Around 12 of the biggest names have done reviews. A couple of them over a month ago. AmbitionZ VapeR did his review on 11 March. It looks like there is some confusion which Geekvape has not managed to control.

It looks like Geekvape sent this device out to almost all reviewers hoping that it will generate enough hype to make it a good seller.

I wonder how many good devices we miss because, for whatever reason, the manufacturer is unable to generate hype.

All the reviews so far have been very positive even although the device is really nothing new.

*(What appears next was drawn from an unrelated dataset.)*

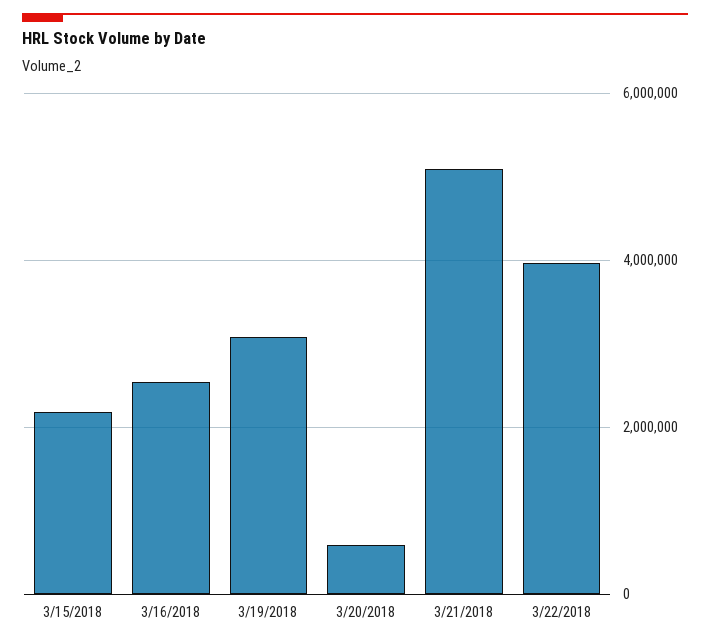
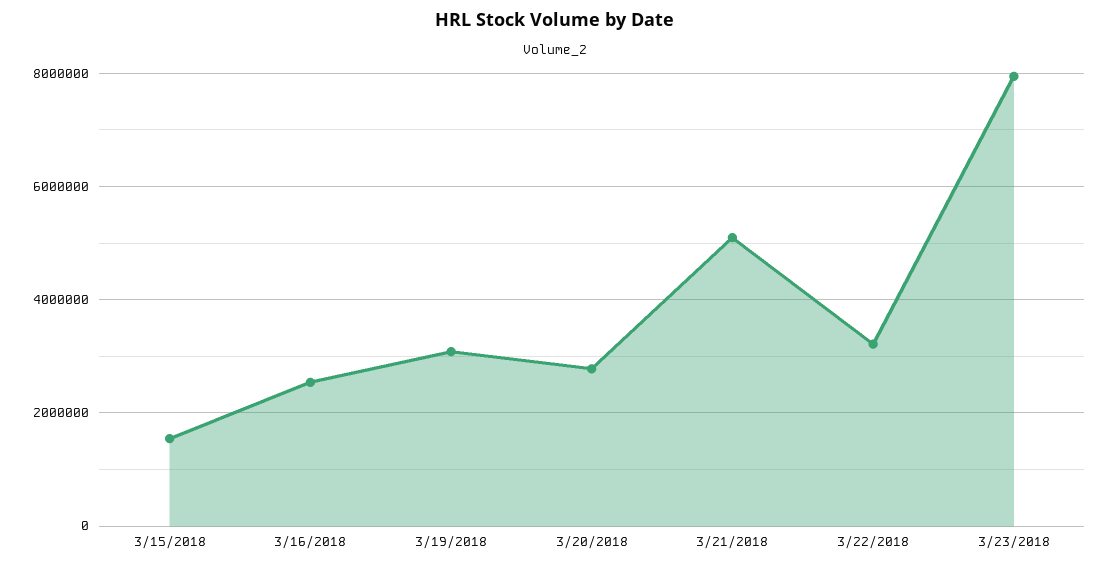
3/15/2018: 2200000 -> 1600000
3/20/2018: 600000 -> 2800000
3/22/2018: 4000000 -> 3200000
3/23/2018: none -> 8000000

One positive is that there is speculation that the mesh deck will fit the "old" Zeus X. If this is true it would be a positive development.

Reactions: Winner 1


----------



## Timwis (12/4/20)

Rob Fisher said:


>



But did he really properly test it?, i watched his Aegis Pod review after i wrote mine and he say's that the battery indication was 0-69% red and 70-100% Green that's all the info given in the manual but actually that's for charging and the biggest % of battery indication is Blue at 30%-69% so Green, Blue, Red which if he actually used it for more than it took the time to make the video he would just without question know!

Reactions: Informative 1


----------



## Silver (12/4/20)

Rob Fisher said:


>




Thanks @Rob Fisher 
I love Todd and the way he explains things
Nice to see him reviewing a popular commercial atty!

Reactions: Agree 1


----------



## Resistance (13/4/20)

Liked this guy's review as well.


----------



## Puff the Magic Dragon (13/4/20)

DJLsb Vapes is a good reviewer. He seems to be relatively unbiased and understands the technical side of vaping.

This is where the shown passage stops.